Aim of the exercise: All lines below containing the string "keypair" are to be copied.

[[ Data to examine open ]]

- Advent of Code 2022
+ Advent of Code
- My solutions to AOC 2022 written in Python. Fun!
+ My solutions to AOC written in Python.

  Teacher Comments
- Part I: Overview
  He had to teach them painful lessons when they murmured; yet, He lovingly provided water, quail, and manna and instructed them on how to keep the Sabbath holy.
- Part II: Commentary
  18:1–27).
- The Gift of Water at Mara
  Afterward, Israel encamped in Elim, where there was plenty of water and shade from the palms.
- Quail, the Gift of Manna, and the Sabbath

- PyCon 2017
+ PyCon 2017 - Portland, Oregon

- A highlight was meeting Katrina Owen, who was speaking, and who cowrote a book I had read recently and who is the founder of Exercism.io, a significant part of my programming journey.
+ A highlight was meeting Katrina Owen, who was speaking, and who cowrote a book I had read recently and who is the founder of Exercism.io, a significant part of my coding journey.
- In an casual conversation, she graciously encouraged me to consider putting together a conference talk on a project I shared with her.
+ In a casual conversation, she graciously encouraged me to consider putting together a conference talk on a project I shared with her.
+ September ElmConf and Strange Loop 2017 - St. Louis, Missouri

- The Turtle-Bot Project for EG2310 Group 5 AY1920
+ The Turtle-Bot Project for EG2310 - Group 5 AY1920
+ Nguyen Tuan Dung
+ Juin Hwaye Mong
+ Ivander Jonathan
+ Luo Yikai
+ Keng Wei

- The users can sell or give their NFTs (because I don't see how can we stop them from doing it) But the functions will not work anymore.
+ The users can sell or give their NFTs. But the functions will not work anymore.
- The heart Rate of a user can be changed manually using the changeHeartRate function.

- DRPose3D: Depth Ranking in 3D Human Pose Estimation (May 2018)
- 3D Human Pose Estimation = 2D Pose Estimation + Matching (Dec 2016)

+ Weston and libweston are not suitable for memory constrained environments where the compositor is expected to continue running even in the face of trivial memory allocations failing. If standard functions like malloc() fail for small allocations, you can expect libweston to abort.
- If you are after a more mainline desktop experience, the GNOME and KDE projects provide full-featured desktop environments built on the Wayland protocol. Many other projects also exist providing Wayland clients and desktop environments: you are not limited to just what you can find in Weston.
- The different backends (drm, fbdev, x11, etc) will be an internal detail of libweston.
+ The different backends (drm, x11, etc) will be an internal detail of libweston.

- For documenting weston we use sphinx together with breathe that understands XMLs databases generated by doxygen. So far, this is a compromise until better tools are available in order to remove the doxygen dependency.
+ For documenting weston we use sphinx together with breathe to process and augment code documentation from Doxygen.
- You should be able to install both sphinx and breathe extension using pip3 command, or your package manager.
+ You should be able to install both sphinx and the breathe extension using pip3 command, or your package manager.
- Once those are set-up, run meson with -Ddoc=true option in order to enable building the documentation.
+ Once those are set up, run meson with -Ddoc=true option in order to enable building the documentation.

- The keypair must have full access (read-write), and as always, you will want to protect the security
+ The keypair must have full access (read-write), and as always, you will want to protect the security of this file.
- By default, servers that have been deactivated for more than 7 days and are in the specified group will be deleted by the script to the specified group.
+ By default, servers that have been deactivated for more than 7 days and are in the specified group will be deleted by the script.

[[ Data to examine closed ]]

Answer:
- The keypair must have full access (read-write), and as always, you will want to protect the security
+ The keypair must have full access (read-write), and as always, you will want to protect the security of this file.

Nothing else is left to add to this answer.